Momentum is partly predicated on irrational human behavior and groupthink.
The past few days have only served to strengthen the compelling arguments supporting Dual Momentum.
Efficient and rational markets? Lol
100% right.
Arguing that the market is inefficient as you have done here Forummm is supportive of the central thesis of momentum investing, and counter to the random walk theory from which buy and hold indexing is originated.
And don't take my word for it. Take Sol's. Here is his quote from 8/22 in another thread.
"Quote from: Pooperman on August 22, 2015, 10:05:22 AM
If markets were rational, there would never be sales or spikes.
I'm not so sure about this. People always talk about the 2000 tech bubble/crash as an obvious example of irrational markets, but it seemed to make perfect sense at the time. Prices are based on people's expectations of future profits, so when expectations change prices change.
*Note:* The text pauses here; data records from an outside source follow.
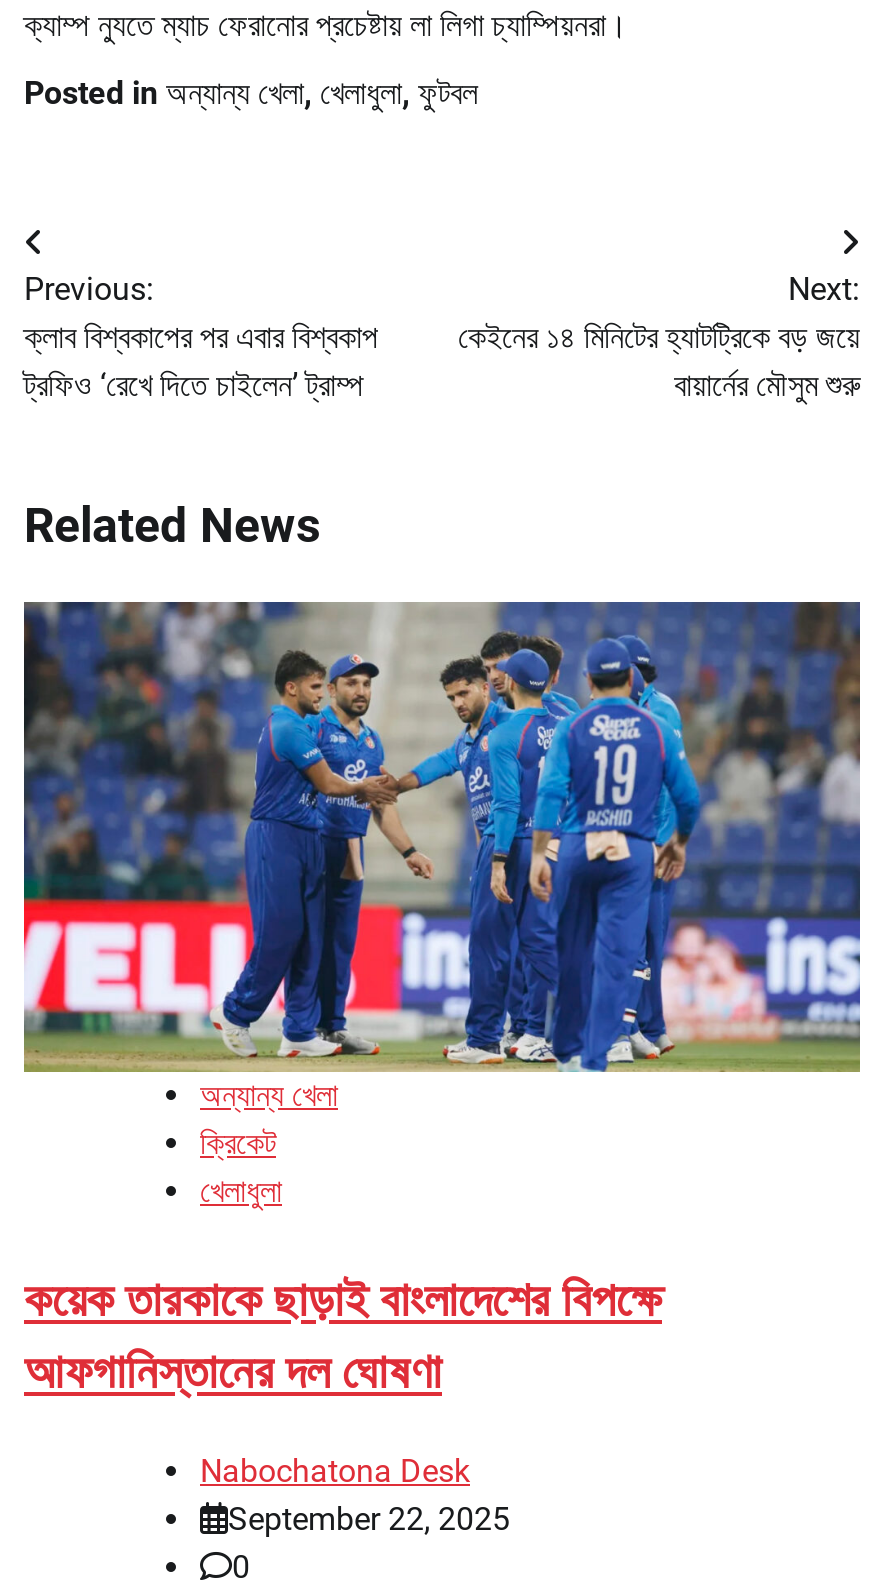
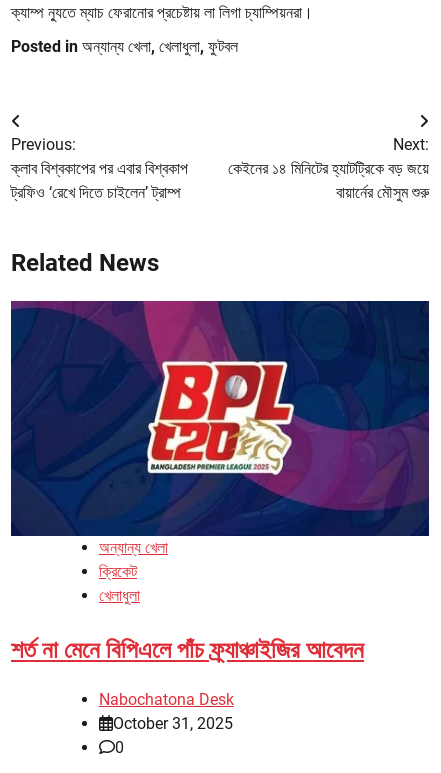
- [image]
+ [image]

- কয়েক তারকাকে ছাড়াই বাংলাদেশের বিপক্ষে
- আফগানিস্তানের দল ঘোষণা
+ শর্ত না মেনে বিপিএলে পাঁচ ফ্র্যাঞ্চাইজির আবেদন

- September 22, 2025
+ October 31, 2025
Expectations can change for all sorts of reasons.
Last month, the prevailing view in the financial pages was that megacorp tech firms were dominating the markets because they are so insanely profitable. Apple is worth more than Exxon/Mobil but it has 200 billion in cash and a P/E of only 13, so it must still be a good value, right? Fast forward a month and China devalues their currency and Iran is dumping oil during a glut and the fed is raising interest rates, and suddenly everyone's expectations for the future are not so rosy anymore.
Nothing really changed over that month other than how people think the future will unfold, given some new information. It seems perfectly rational to me for people one month ago to expect Apple and Google and Amazon and Facebook to continue to mint their own money. It also seems perfectly rational to me for people today to think profits will mean-revert. A 10% price swing on those rational expectations doesn't strike me as anything freakishly unusual."